# WHAT IS REQUIRED:
Whenever "interactions" appears in a line, please copy that line from the data.

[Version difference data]
┌────────
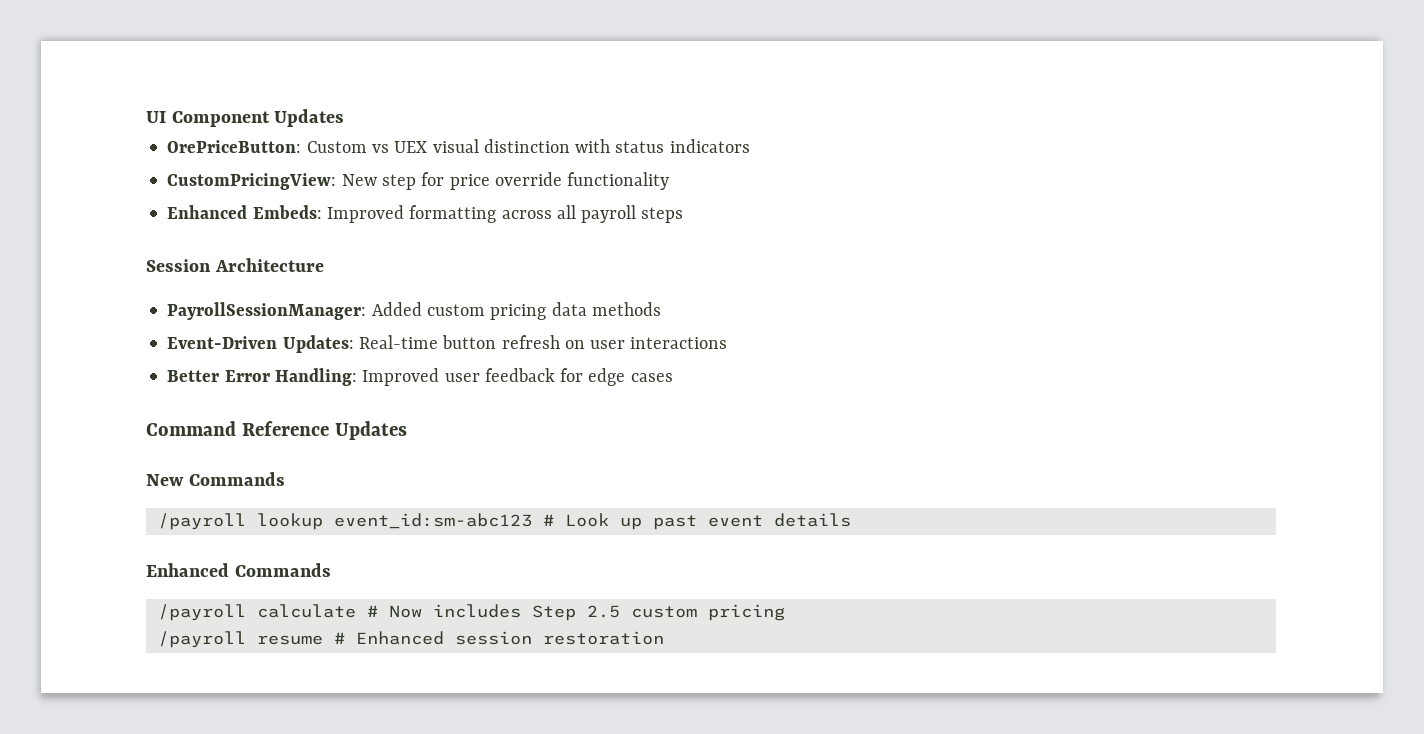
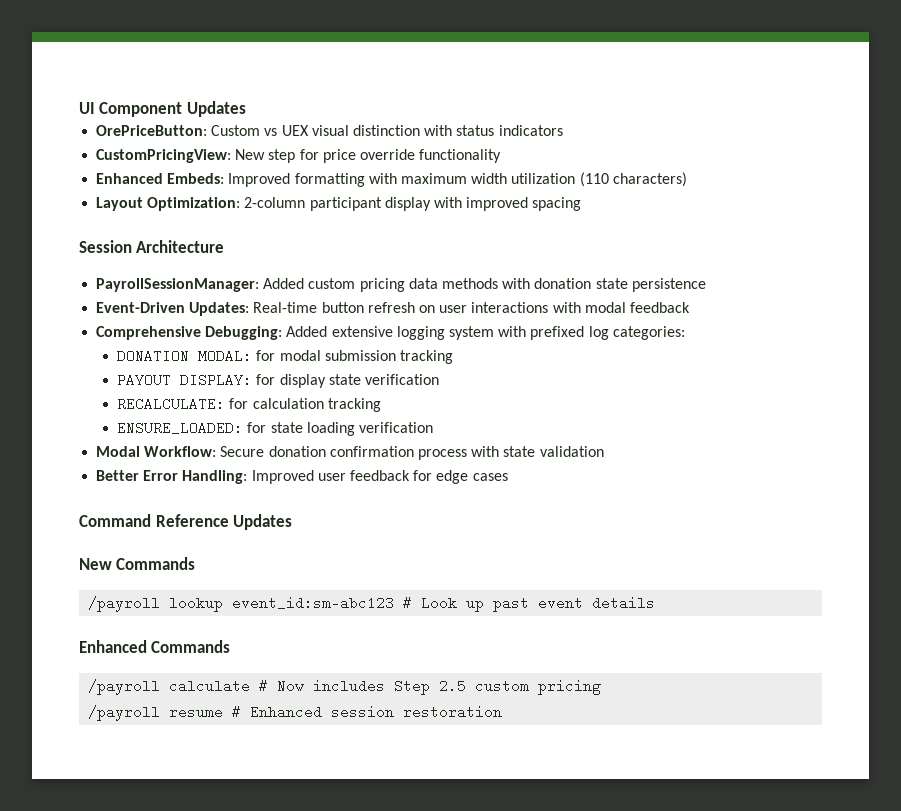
- Enhanced Embeds: Improved formatting across all payroll steps
+ Enhanced Embeds: Improved formatting with maximum width utilization (110 characters)
+ Layout Optimization: 2-column participant display with improved spacing
- PayrollSessionManager: Added custom pricing data methods
+ PayrollSessionManager: Added custom pricing data methods with donation state persistence
- Event-Driven Updates: Real-time button refresh on user interactions
+ Event-Driven Updates: Real-time button refresh on user interactions with modal feedback
+ Comprehensive Debugging: Added extensive logging system with prefixed log categories:
+ DONATION MODAL: for modal submission tracking
+ PAYOUT DISPLAY: for display state verification
+ RECALCULATE: for calculation tracking
+ ENSURE_LOADED: for state loading verification
+ Modal Workflow: Secure donation confirmation process with state validation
└────────
# FINISHED TASK:
- Event-Driven Updates: Real-time button refresh on user interactions
+ Event-Driven Updates: Real-time button refresh on user interactions with modal feedback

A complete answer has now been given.